From the Washington Post to MarketWatch to The Atlantic, reporters have been writing stories about increased enrollments at a number of the nation’s journalism schools. Those bigger numbers are sometimes described as a “Trump Bump,” suggesting students are being drawn to the profession in the wake of the president’s criticism of the press.
Though there are no more recent nationwide numbers, any increase in enrollment for 2016 and beyond would be a big change. A Texas Tech survey published in 2017 found that between 2013 and 2015, undergraduate enrollment in the discipline nationwide dropped by 16.3 percent.
So who are these new recruits and what do we know about them? Not much, according to Brian Bowe of Western Washington University. But he believes finding out is important.
As he writes, “Journalism students represent the future of an industry that has been rocked by a series of disruptions and reorganizations since the wide public adoption of the Internet some two decades ago.”
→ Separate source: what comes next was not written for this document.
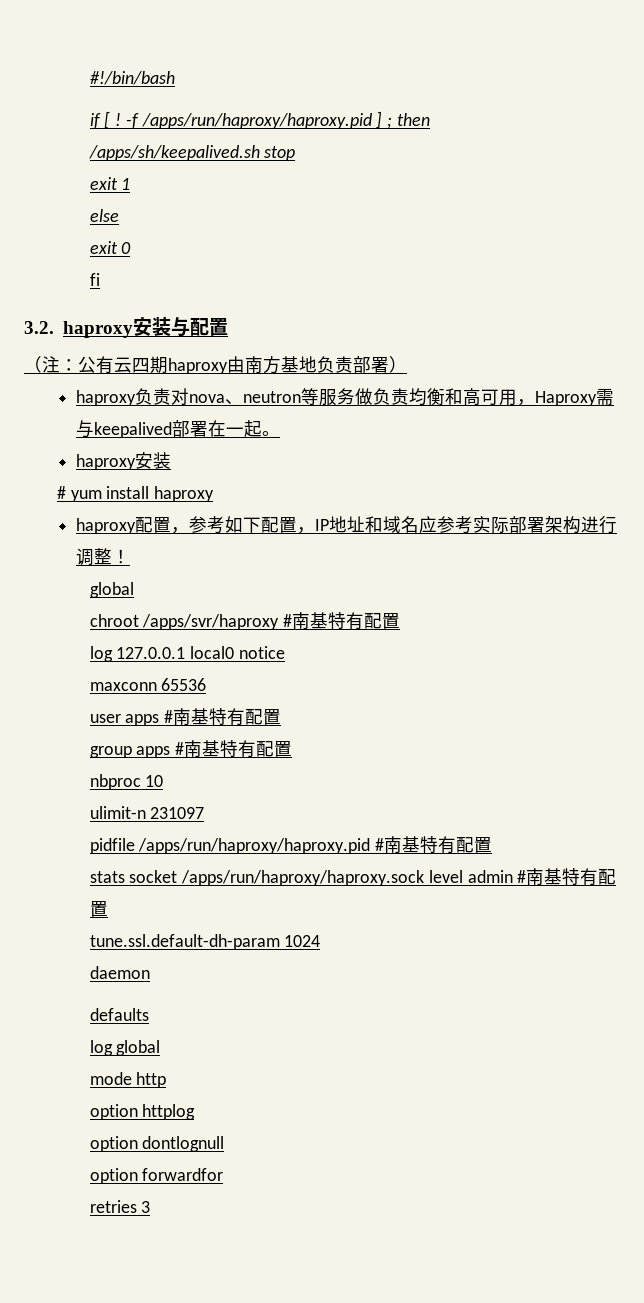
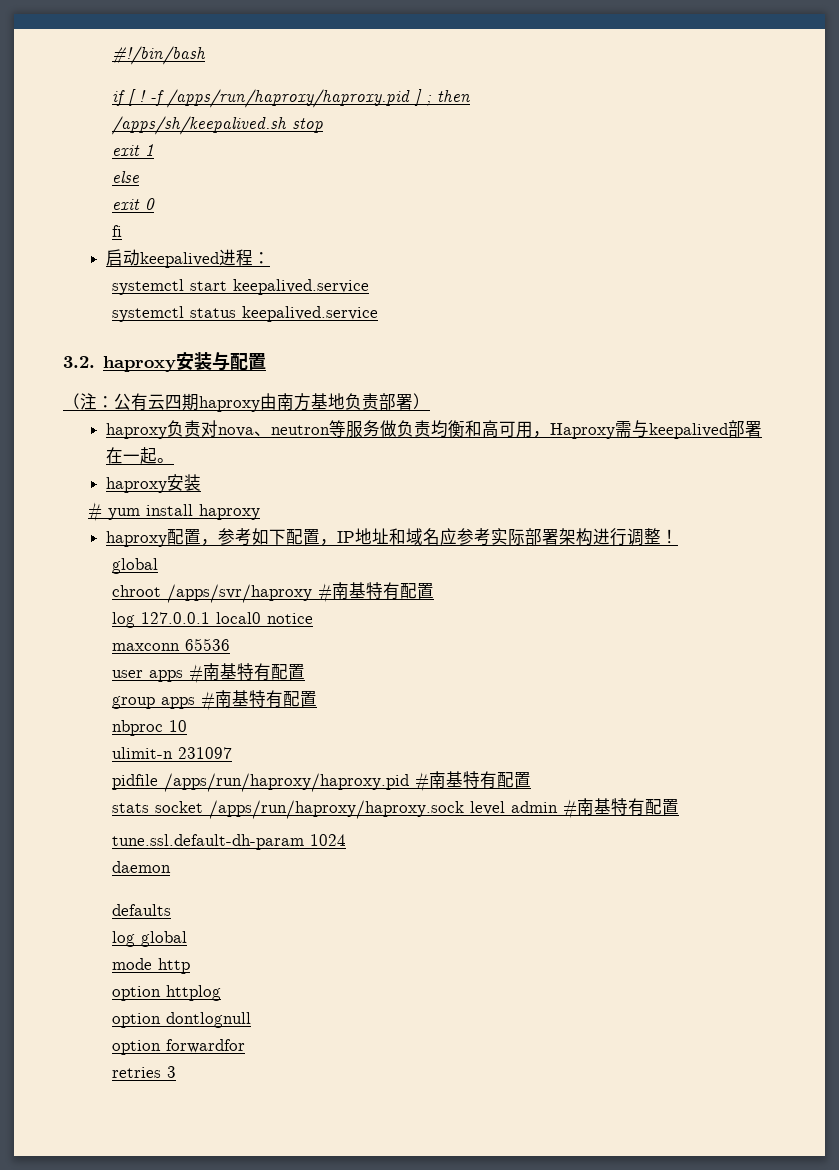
+ 启动keepalived进程：
+ systemctl start keepalived.service
+ systemctl status keepalived.service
In research Bowe presented at the World Journalism Education Conference in Paris, he shared five key reasons why students seek journalism degrees. In his survey, he found that students most often say that they:
- Want a career that allows them to be creative
- Want an opportunity to continually learn
- Want to travel for the job
- Enjoy telling stories
- Enjoy creating or developing projects
Bowe also investigated students’ attitudes about journalism’s roles, ethics and values. Students identified the following aspects as the most important, saying journalism should:
- Promote tolerance and cultural diversity
- Tell stories about the world
- Educate the audience
- Report things as they are
- Advocate for social change
According to Bowe, “understanding how students conceptualize journalism may help researchers understand the ways in which the field may be evolving.”
Bowe’s early analysis suggests that these future journalists may approach the job differently.
“Overall, these students just seem more comfortable taking an activist stance.”